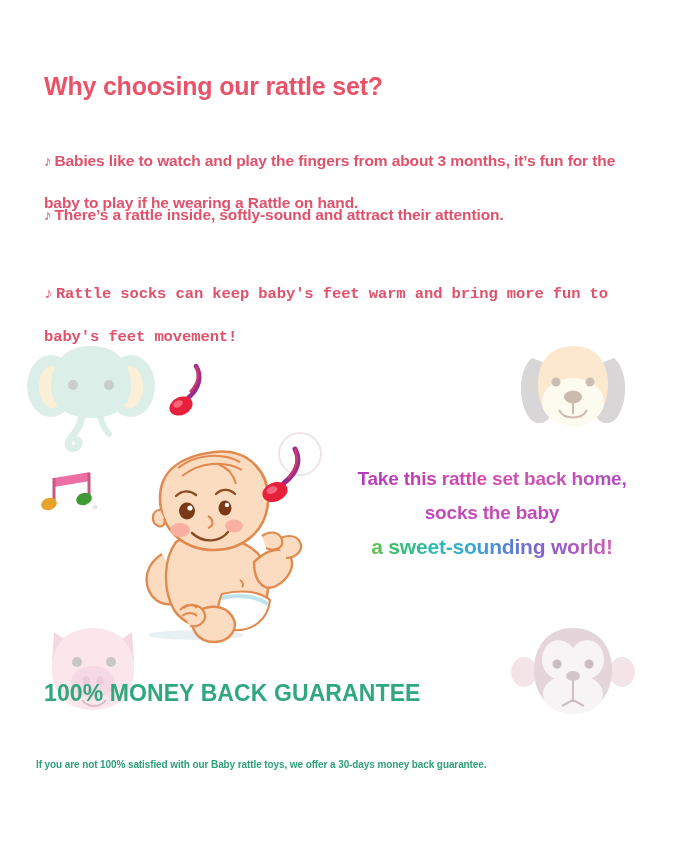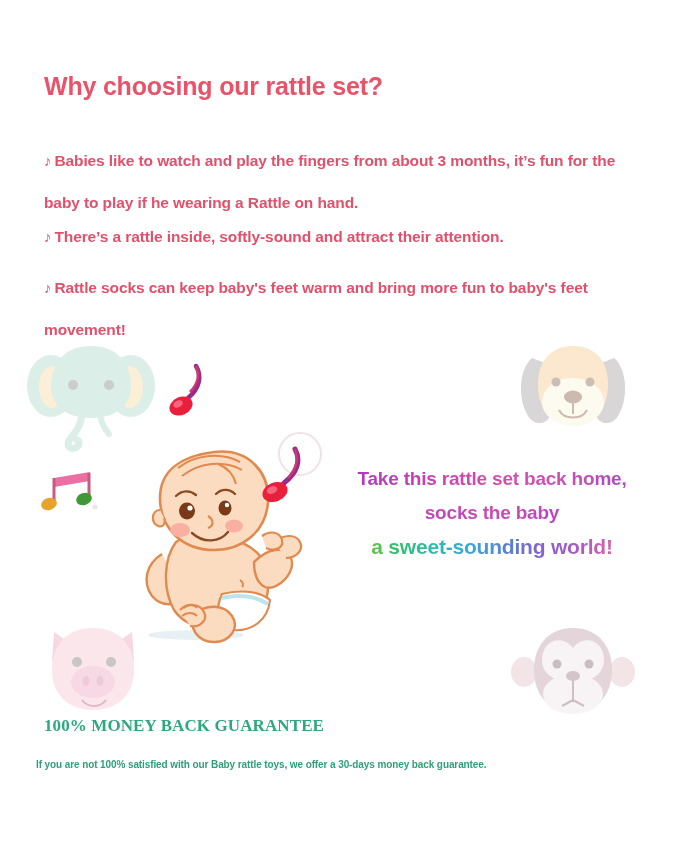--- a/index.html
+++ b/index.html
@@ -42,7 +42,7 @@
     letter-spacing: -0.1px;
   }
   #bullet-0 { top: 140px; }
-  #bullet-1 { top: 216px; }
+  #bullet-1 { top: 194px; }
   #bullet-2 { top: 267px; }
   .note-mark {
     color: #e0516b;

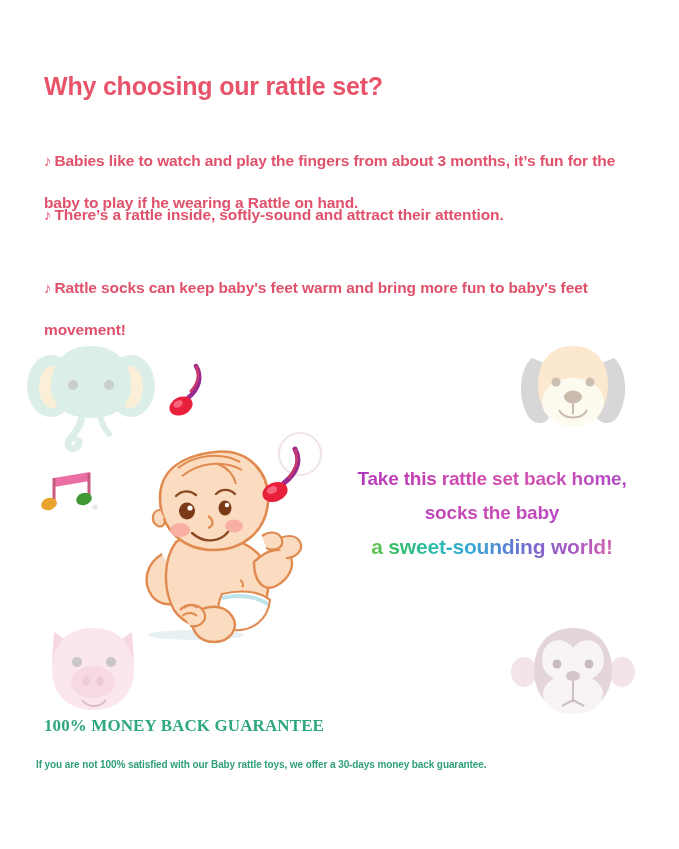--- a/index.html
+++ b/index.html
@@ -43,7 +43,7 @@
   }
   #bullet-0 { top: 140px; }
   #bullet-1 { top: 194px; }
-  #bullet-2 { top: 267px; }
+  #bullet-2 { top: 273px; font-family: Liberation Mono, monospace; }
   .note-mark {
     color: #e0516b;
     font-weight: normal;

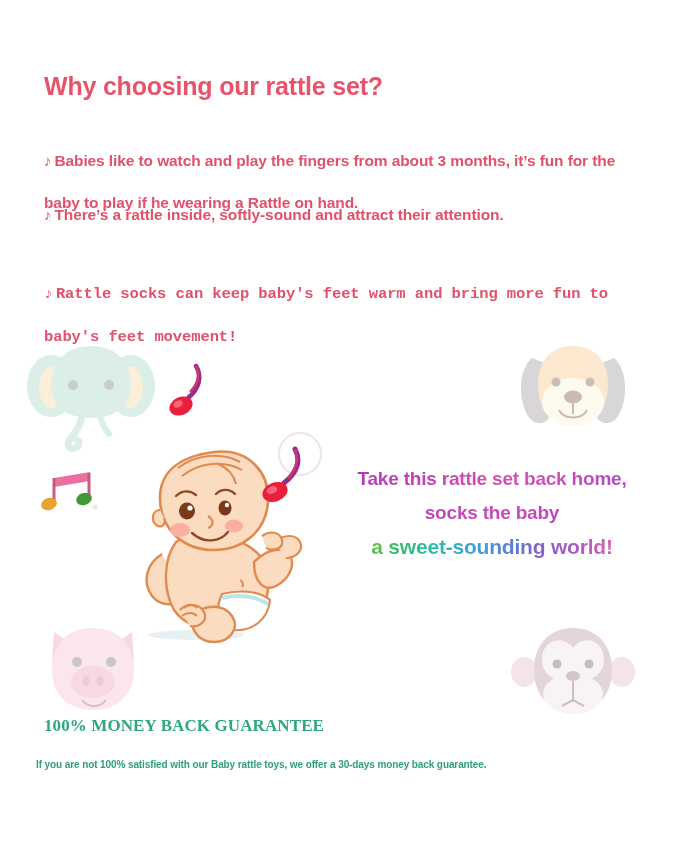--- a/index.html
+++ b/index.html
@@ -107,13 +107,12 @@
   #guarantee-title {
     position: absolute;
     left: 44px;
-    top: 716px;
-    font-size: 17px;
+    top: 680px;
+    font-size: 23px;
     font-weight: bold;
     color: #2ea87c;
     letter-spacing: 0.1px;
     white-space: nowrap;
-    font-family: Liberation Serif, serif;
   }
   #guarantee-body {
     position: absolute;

- - -

Problem to work on: Starting at the line that holds "letter-spacing: -0.1px;", copy each line exactly through the end of the material above, keeping both ends and dropping the pictures.

Answer space:
     letter-spacing: -0.1px;
   }
   #bullet-0 { top: 140px; }
-  #bullet-1 { top: 216px; }
+  #bullet-1 { top: 194px; }
   #bullet-2 { top: 267px; }
   .note-mark {
     color: #e0516b;

--- a/index.html
+++ b/index.html
@@ -43,7 +43,7 @@
   }
   #bullet-0 { top: 140px; }
   #bullet-1 { top: 194px; }
-  #bullet-2 { top: 267px; }
+  #bullet-2 { top: 273px; font-family: Liberation Mono, monospace; }
   .note-mark {
     color: #e0516b;
     font-weight: normal;

--- a/index.html
+++ b/index.html
@@ -107,13 +107,12 @@
   #guarantee-title {
     position: absolute;
     left: 44px;
-    top: 716px;
-    font-size: 17px;
+    top: 680px;
+    font-size: 23px;
     font-weight: bold;
     color: #2ea87c;
     letter-spacing: 0.1px;
     white-space: nowrap;
-    font-family: Liberation Serif, serif;
   }
   #guarantee-body {
     position: absolute;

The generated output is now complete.